Revealing more evidence of illicit ties.
We wish we could say that the latest twist in investigations into News Corp.’s papers comes as a surprise. Two former Scotland Yard chiefs testified on Wednesday that their sons both gained “work experience” at News International, Rupert Murdoch’s publishing division. “It was a perfectly normal process,” said former Commissioner Ian Blair, “the kind of thing that would excite most 15-year-olds.” The nature of their experience wasn’t made clear, but the British usually equate the phrase with brief, unpaid internships. And while it’s hardly uncommon for kids to get internships through family connections, it may be further evidence of illicit ties between the Metropolitan Police and News Corp. Last week, it was revealed that former Sun and News of the World editor Rebekah Brooks rode around for years on a police horse.

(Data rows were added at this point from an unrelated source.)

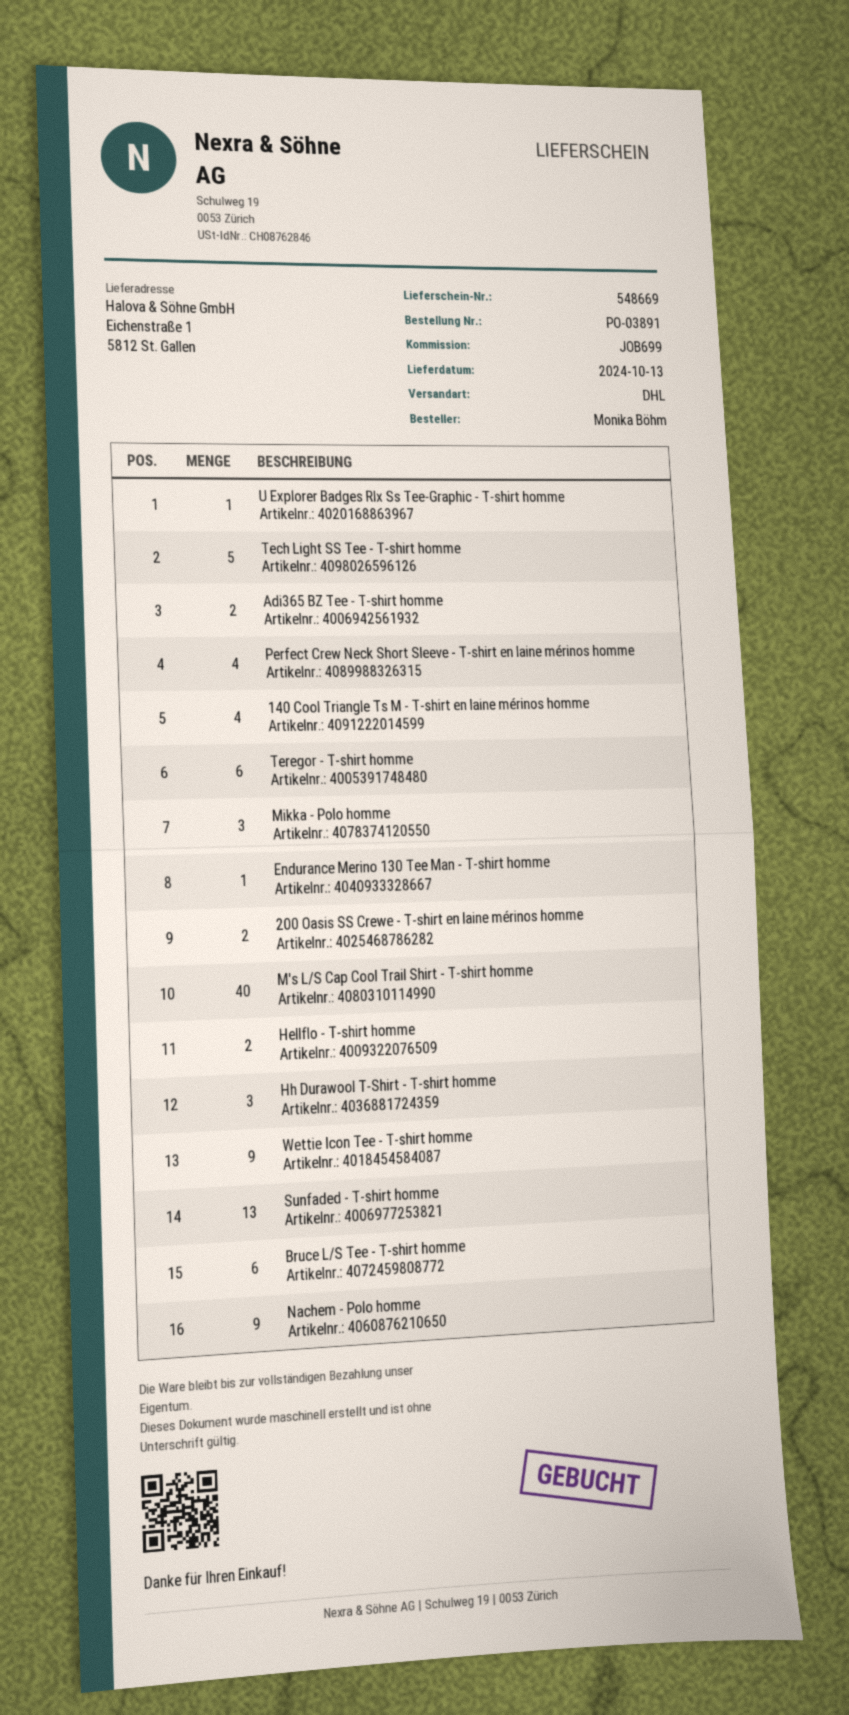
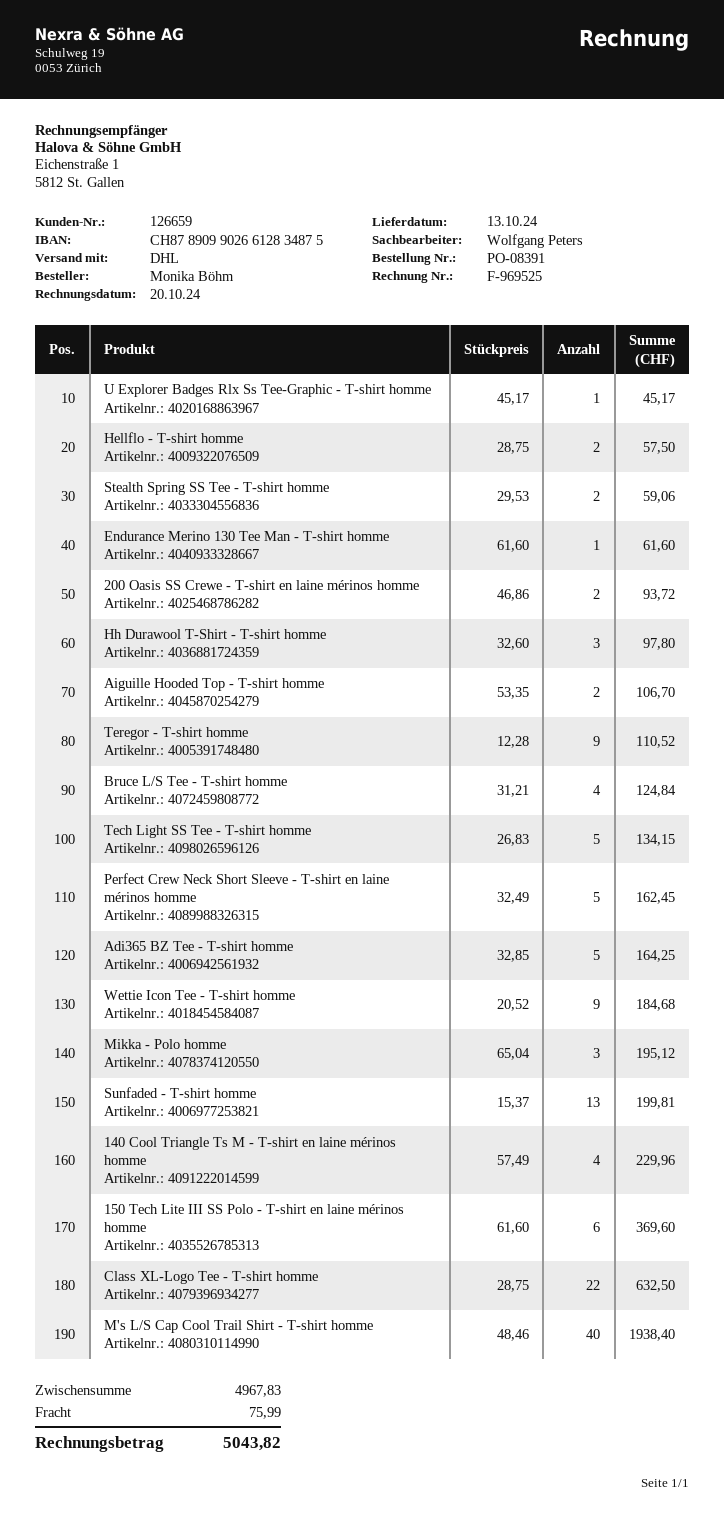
order number: PO-03891 -> PO-08391
Adi365 BZ Tee - T-shirt homme: 2 -> 5
Perfect Crew Neck Short Sleeve - T-shirt en laine mérinos homme: 4 -> 5
Teregor - T-shirt homme: 6 -> 9
Bruce L/S Tee - T-shirt homme: 6 -> 4
Nachem - Polo homme: 9 -> none
Stealth Spring SS Tee - T-shirt homme: none -> 2
Aiguille Hooded Top - T-shirt homme: none -> 2
150 Tech Lite III SS Polo - T-shirt en laine mérinos homme: none -> 6
Class XL-Logo Tee - T-shirt homme: none -> 22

As pressure mounts inside company.
Two senior Murdoch reporters apparently tried to commit suicide after 300 million emails and internal papers were turned over to investigators pursuing the phone-hacking scandal that rocked the company over the past year. The pair were checked into a hospital at the expense of News International, the British newspaper arm of Murdoch’s News Corp. Sources inside the company said journalists are “terribly stressed and many are on the edge,” and have been informed that the company will provide psychiatric help if needed.